- _Your instructions_:
Report each line of the data below in which "subtotal" appears.

- _Dataset excerpts_:
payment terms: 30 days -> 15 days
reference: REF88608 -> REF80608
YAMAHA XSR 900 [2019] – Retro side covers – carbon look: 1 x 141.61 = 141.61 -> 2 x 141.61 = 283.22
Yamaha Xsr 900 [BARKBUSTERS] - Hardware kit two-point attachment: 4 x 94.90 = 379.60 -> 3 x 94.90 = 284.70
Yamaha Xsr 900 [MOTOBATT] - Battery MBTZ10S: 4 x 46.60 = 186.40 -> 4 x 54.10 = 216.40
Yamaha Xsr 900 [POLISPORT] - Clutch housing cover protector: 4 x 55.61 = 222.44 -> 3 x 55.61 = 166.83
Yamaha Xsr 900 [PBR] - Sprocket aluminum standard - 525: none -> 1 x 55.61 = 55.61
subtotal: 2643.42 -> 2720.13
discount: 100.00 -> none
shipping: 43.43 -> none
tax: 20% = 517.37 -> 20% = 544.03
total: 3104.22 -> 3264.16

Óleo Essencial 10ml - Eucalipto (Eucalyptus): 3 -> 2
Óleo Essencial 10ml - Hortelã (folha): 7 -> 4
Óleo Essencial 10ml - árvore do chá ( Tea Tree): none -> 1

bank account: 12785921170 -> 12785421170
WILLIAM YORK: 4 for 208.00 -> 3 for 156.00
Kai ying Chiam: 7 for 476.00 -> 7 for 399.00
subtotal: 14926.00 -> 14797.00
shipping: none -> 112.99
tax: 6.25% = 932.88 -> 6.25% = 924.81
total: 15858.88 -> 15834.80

- _Solution to the exercise_:
subtotal: 2643.42 -> 2720.13
subtotal: 14926.00 -> 14797.00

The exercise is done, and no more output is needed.